--- INFORMATION SHOWN ---

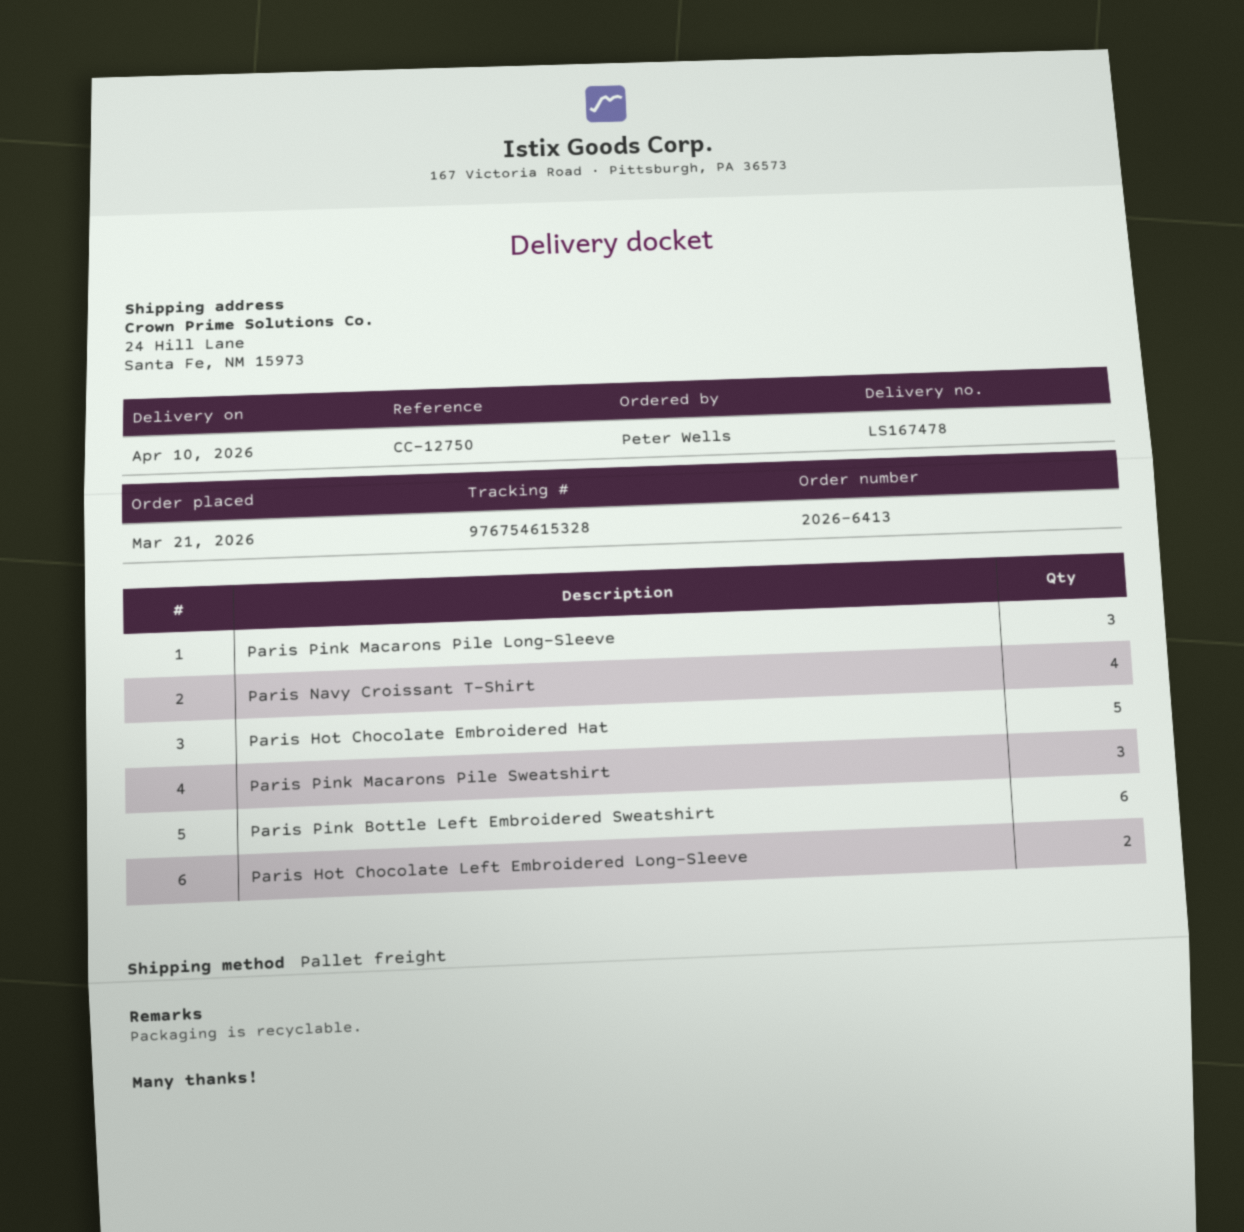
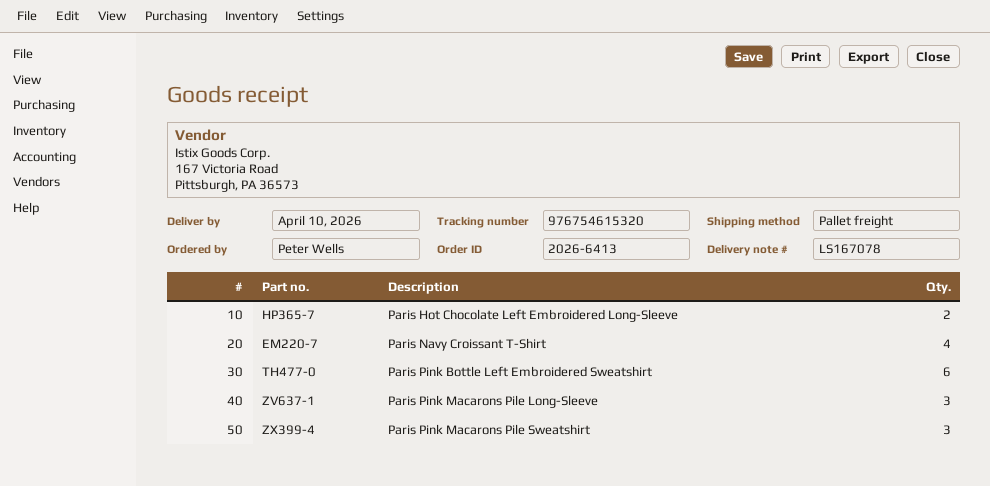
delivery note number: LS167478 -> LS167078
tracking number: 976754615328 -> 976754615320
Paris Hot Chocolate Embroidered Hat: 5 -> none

---
--- INFORMATION SHOWN ---

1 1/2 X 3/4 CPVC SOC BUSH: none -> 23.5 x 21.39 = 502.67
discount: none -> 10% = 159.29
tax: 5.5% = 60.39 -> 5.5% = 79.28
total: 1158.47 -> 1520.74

---

WHAT IS EXPECTED: Retype exactly the span of lines from the one with "delivery note number: LS167478 -> LS167078" through the one with "Paris Hot Chocolate"; include both ends and omit the rest of the material.

TASK OUTPUT:
delivery note number: LS167478 -> LS167078
tracking number: 976754615328 -> 976754615320
Paris Hot Chocolate Embroidered Hat: 5 -> none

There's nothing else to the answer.